Our research focuses on how we perceive, remember, and respond to the most relevant information in our complex environment.  To study how our brains perform these astounding feats we use a variety of methods.  These include measurements of behavior (manual responses and eye movements), the magnetic and electrical responses from the working brains of humans and nonhuman primates, neuroanatomy, computational modeling, and functional connectivity.


News:


•      Geoff has co-authored a book with Dr. Ashleigh Maxcey. In this book we attempt to pack most of what we know to provide guidance and tips about navigating a career in Pscyhology or Neuroscience. It is titled: From Start to Finish: A Practical Buide to Becoming a Scientist in Psychology & Neuroscience. It has advice for undergraduates through to tenured professors. It was released January of 2019.

•      Jason Rajsic got a faculty in Scotland at Northumbria University! Slangevar.

•      We are lucky to be joined by David Sutterer, a recent Ph.D from the University of Chicago. David is already doing cool work and we expect he will churn out a ton of awesome stuff.

•      Help us welcome Jason Rajsic as new postdoc in the laboratory. He comes to us from The University of Toronto. Looking forward to his continued productivity and great things.     
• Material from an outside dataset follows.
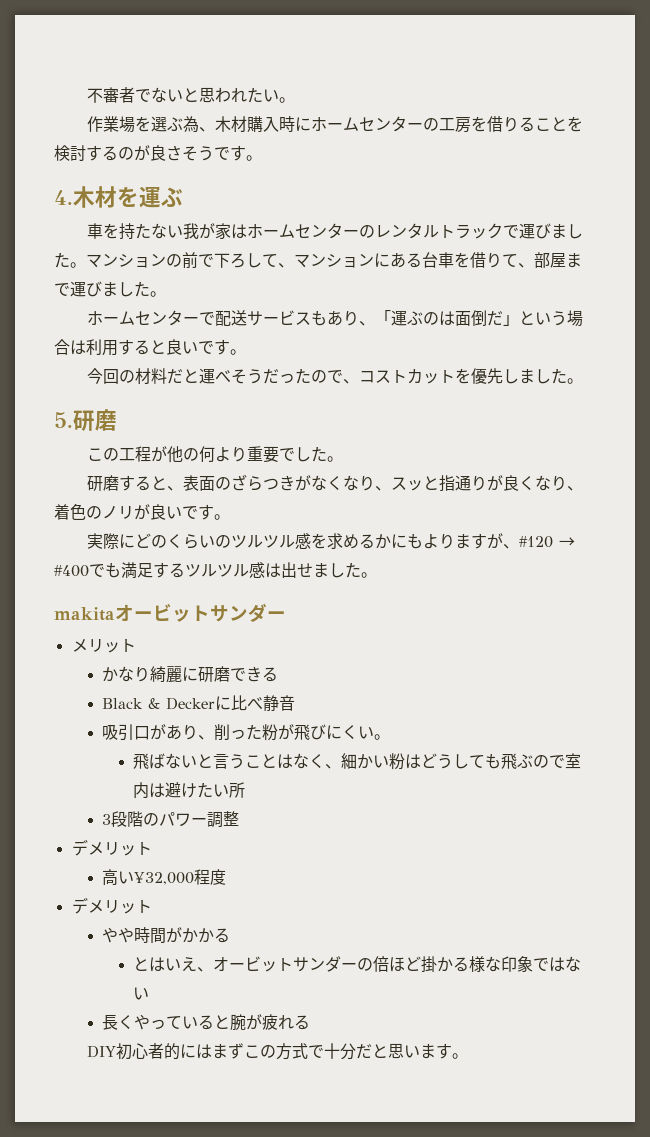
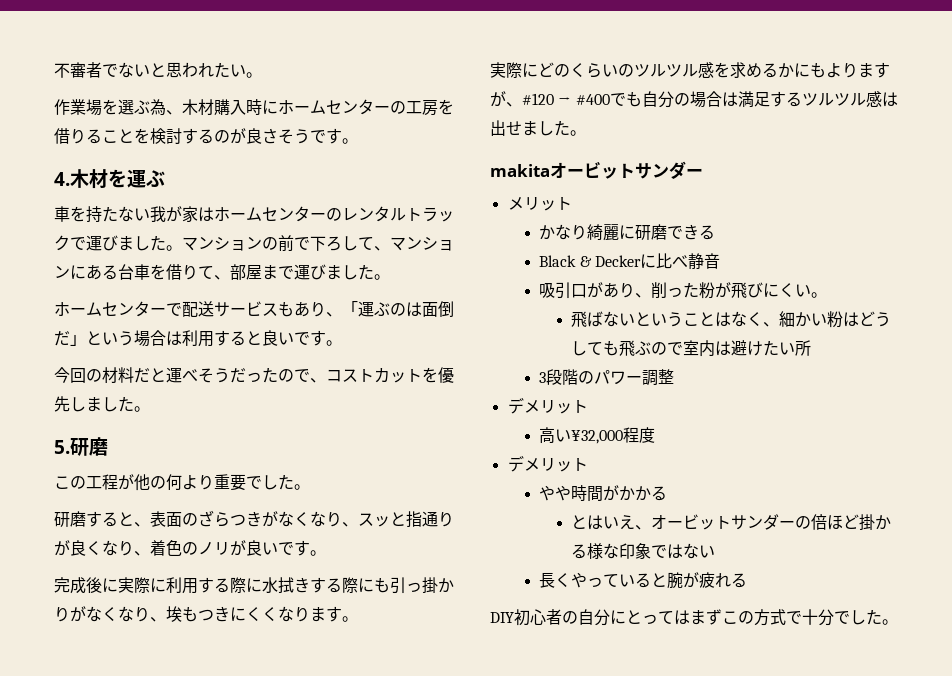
(230, 517) none -> [54,577,454,594] [54,606,358,622] // 完成後に実際に利用する際に水拭きする際にも引っ掛かりがなくなり、埃もつきにくくなります。
(121, 570) none -> [641,91,738,108] 自分の場合は
[213,754,230,769] 言 -> [650,313,667,326] い
[164,1043,197,1060] 的に -> [562,609,674,626] の自分にとって
[356,1043,453,1059] だと思います -> [834,609,882,625] でした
•     We had all of our grad students finish in 2016. So we are still aggressively looking for new graduate students (now in 2019). Please contact Geoff if you are interested (geoff.woodman@vanderbilt.edu).

•     Our lab just got its third concurrent R01 from NIMH (September 2016). This grant will fund work with Sohee Park's lab using brain stimulaiton and recordings of electrophysiology to understand the top-down control of cognition.

     •     Congratulate Josh Cosman on his fancy new job with Pfizer. He will be able to continue work with both nonhuman primates and humans, performing cognitive and neurophysiological testing of the hottest new drugs.

     •     Taha Bilge won our department’s award for the best TA, and Kei Fukuda won the award for the most outstanding postdoctoral researcher at our department’s Psychology Day 2016.  Congratulations guys!

     •     Kei Fukuda has accepted a tenure-track faculty position at University of Toronto. His lab and primary appointment will be on the Mississauga campus. Please join me in congratulating Kei. He will be missed!

     •     Rob Reinhart has accepted the offer of a tenure-track faculty position from Boston University. Join us in congratulating Rob in achieving the impossible of getting an R1 faculty job straight out of grad school.

     •     Rob Reinhart won our inaugural 2016 Posner Award for the study of attention. Rob’s 2015 PNAS paper (the first of two PNAS papers in 2015) combined behavior, electrophysiology, and brain stimulation to understand how our memories flexibly control visual attention.

     •     Kei Fukuda won our inaugural 2016 Shiffrin Award for the study of human memory. His work used electrophysiological activity to predict which objects people will remember hours later after they see each object for just a couple hundred milliseconds. This work has recently resulted in a patent filing.

     •     Josh Cosman won the 2015 Box Fox Award for the best postdoctoral researcher. Rob Reinhart won our department’s award for the best graduate student researcher.  Way to be gentlemen!

     •     Good press on Rob Reinhart’s work with Sohee Park’s group. They are finding that brain stimulation can normalize behavior and EEG activity in patients with schizophrenia.

    http://www.schizophreniaforum.org/new/detail.asp?id=2209

     •     February 2015: The lab got its second R01 from the National Eye Institute!  This work combines our electrophysiological work with the modeling expertise of Gordon Logan.

     •     Rob Reinhart had a cool paper published in PNAS.  Please check out this beautiful work.